The category was introduced in 2011, at the 17th Star Awards ceremony; Christopher Lee and Jeanette Aw received the award for their roles in Breakout and it is given in honour of a pair of artistes–one actor and one actress (not necessary to be contracted under Mediacorp)–who portrayed a drama series couple that is deemed the most popular among the television audience. In 2011, the nominees were determined by a team of judges employed by Mediacorp. The rule was removed in 2012 to allow the public to determine the nominees entirely via online voting. Winners are also selected by a majority vote from the public via online voting as well.

Since its inception, the award was given to four onscreen couples – four different actors and two different actresses.
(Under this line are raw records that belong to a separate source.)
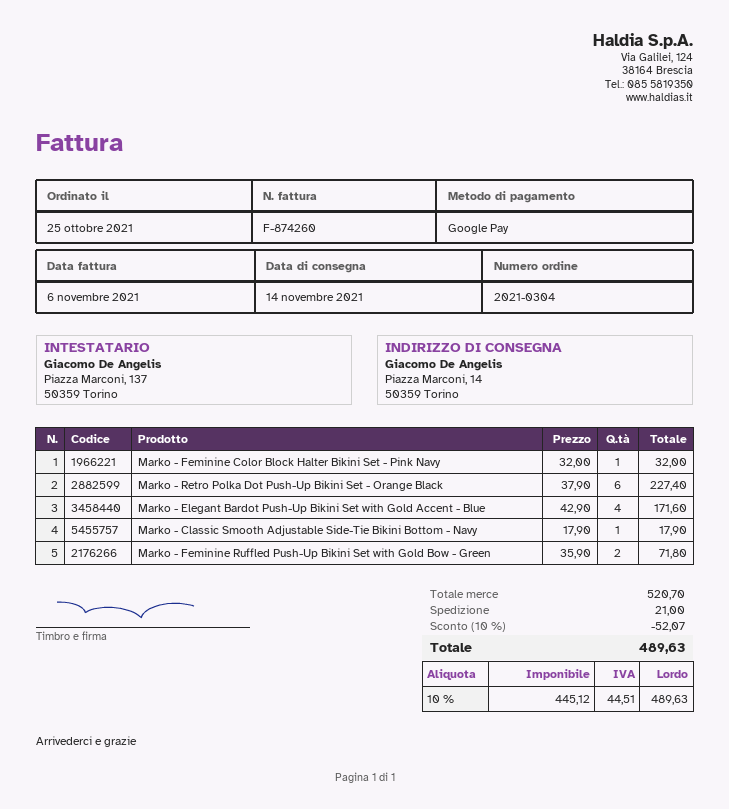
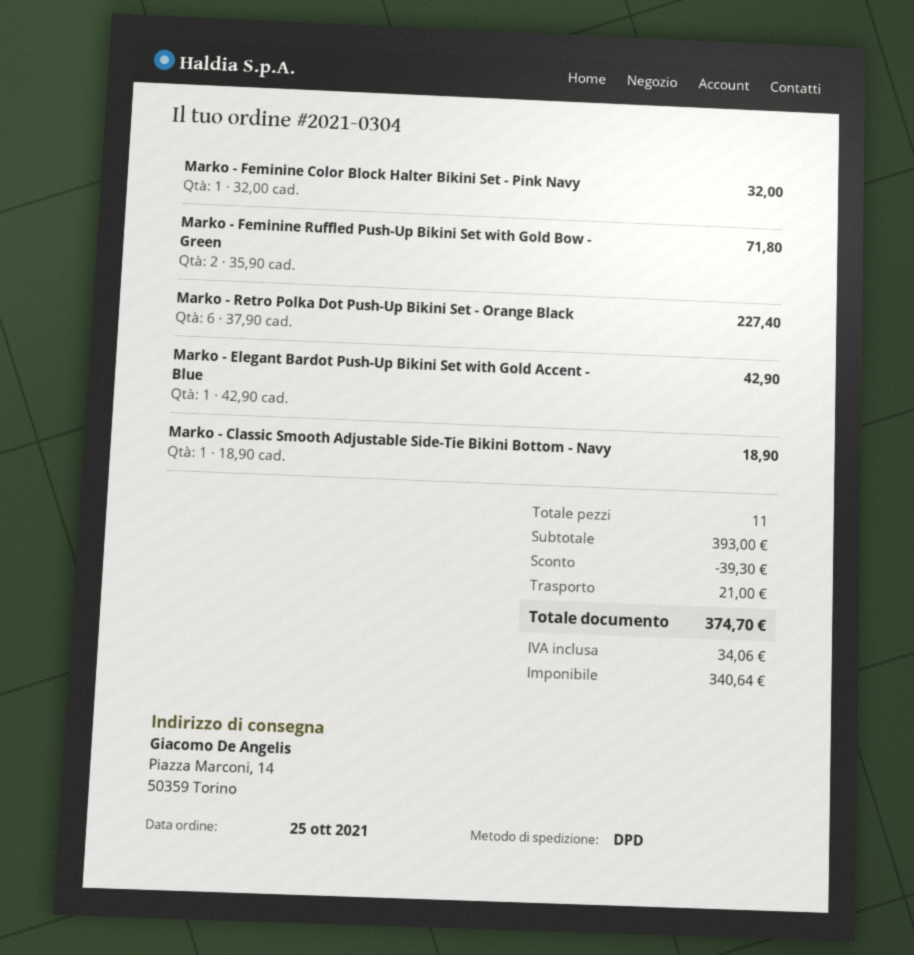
Marko - Elegant Bardot Push-Up Bikini Set with Gold Accent - Blue: 4 x 42.90 = 171.60 -> 1 x 42.90 = 42.90
Marko - Classic Smooth Adjustable Side-Tie Bikini Bottom - Navy: 1 x 17.90 = 17.90 -> 1 x 18.90 = 18.90
subtotal: 520.70 -> 393.00
discount: 52.07 -> 39.30
net: 445.12 -> 340.64
tax: 44.51 -> 34.06
total: 489.63 -> 374.70

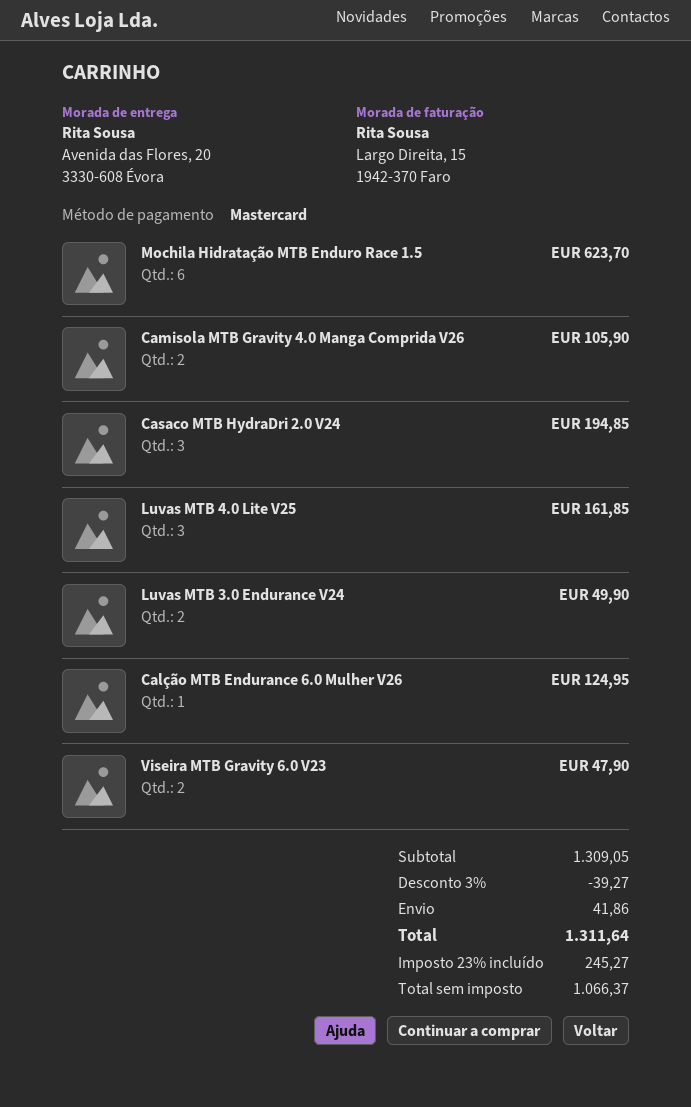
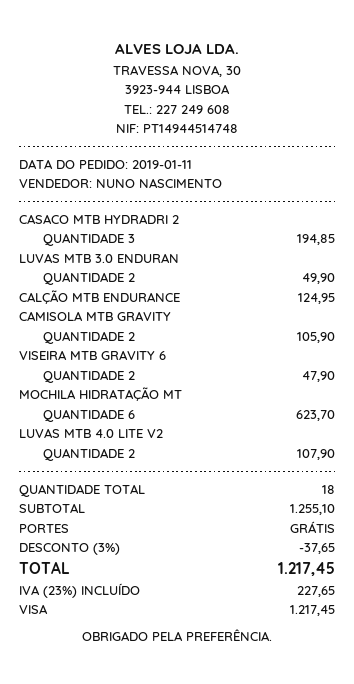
payment method: Mastercard -> Visa
Luvas MTB 4.0 Lite V25: 3 for 161.85 -> 2 for 107.90
subtotal: 1309.05 -> 1255.10
discount: 3% = 39.27 -> 3% = 37.65
shipping: 41.86 -> 0.00
tax: 23% = 245.27 -> 23% = 227.65
total: 1311.64 -> 1217.45

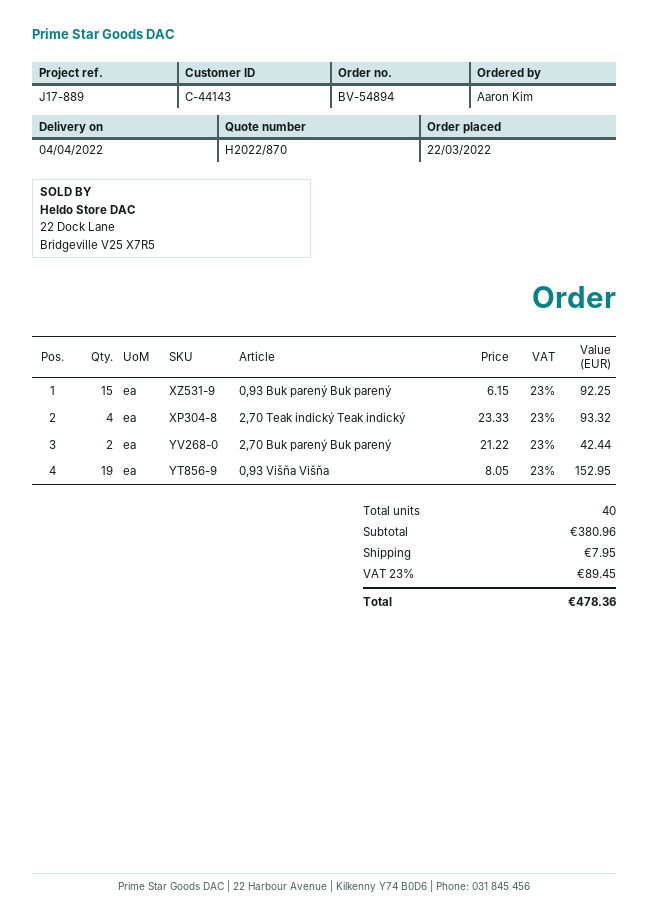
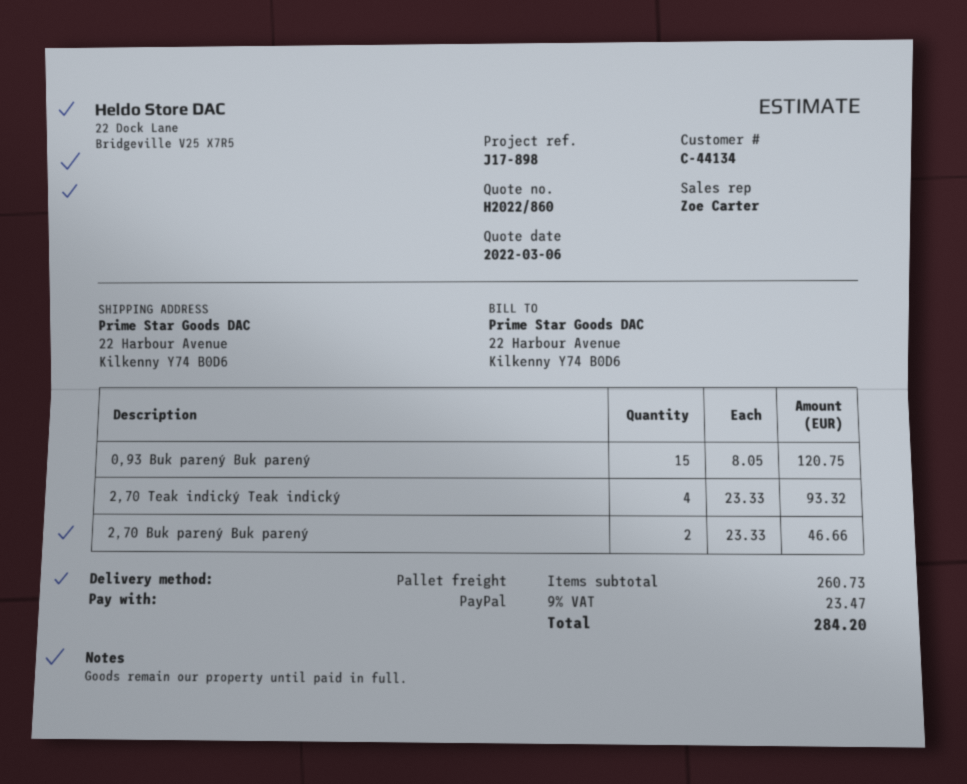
quote number: H2022/870 -> H2022/860
customer number: C-44143 -> C-44134
reference: J17-889 -> J17-898
0,93 Buk parený Buk parený: 15 x 6.15 = 92.25 -> 15 x 8.05 = 120.75
2,70 Buk parený Buk parený: 2 x 21.22 = 42.44 -> 2 x 23.33 = 46.66
0,93 Višňa Višňa: 19 x 8.05 = 152.95 -> none
subtotal: 380.96 -> 260.73
shipping: 7.95 -> none
tax: 23% = 89.45 -> 9% = 23.47
total: 478.36 -> 284.20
Qi Yuwu and Aw are the most recent and final winners in this category for their roles in The Dream Makers II. Elvin Ng and Rui En; and Qi and Aw are the only onscreen couples to win in this category twice. In addition, Lee and Jesseca Liu; Li Nanxing and Rui En; Ng and Rui En; Qi and Aw; Qi and Joanne Peh; Qi and Rui En have been nominated on two occasions, more than any other onscreen couple.

For the actors who were nominated in this category, Ng and Qi are the only actors to win in this category twice. In addition, Qi has been nominated on six occasions, more than any other actor. Li holds the record for the most nominations without a win, with three.

For the actresses who were nominated in this category, Aw is the only actress to win in this category four times, surpassing Rui En who has two wins. In addition, Rui En has been nominated on 11 occasions, more than any other actress. Ann Kok, Liu, Peh, Julie Tan, and Zhou Ying hold the record for the most nominations without a win, with two.

The award was discontinued from 2017, along with the Favourite Male Character and Favourite Female Character awards.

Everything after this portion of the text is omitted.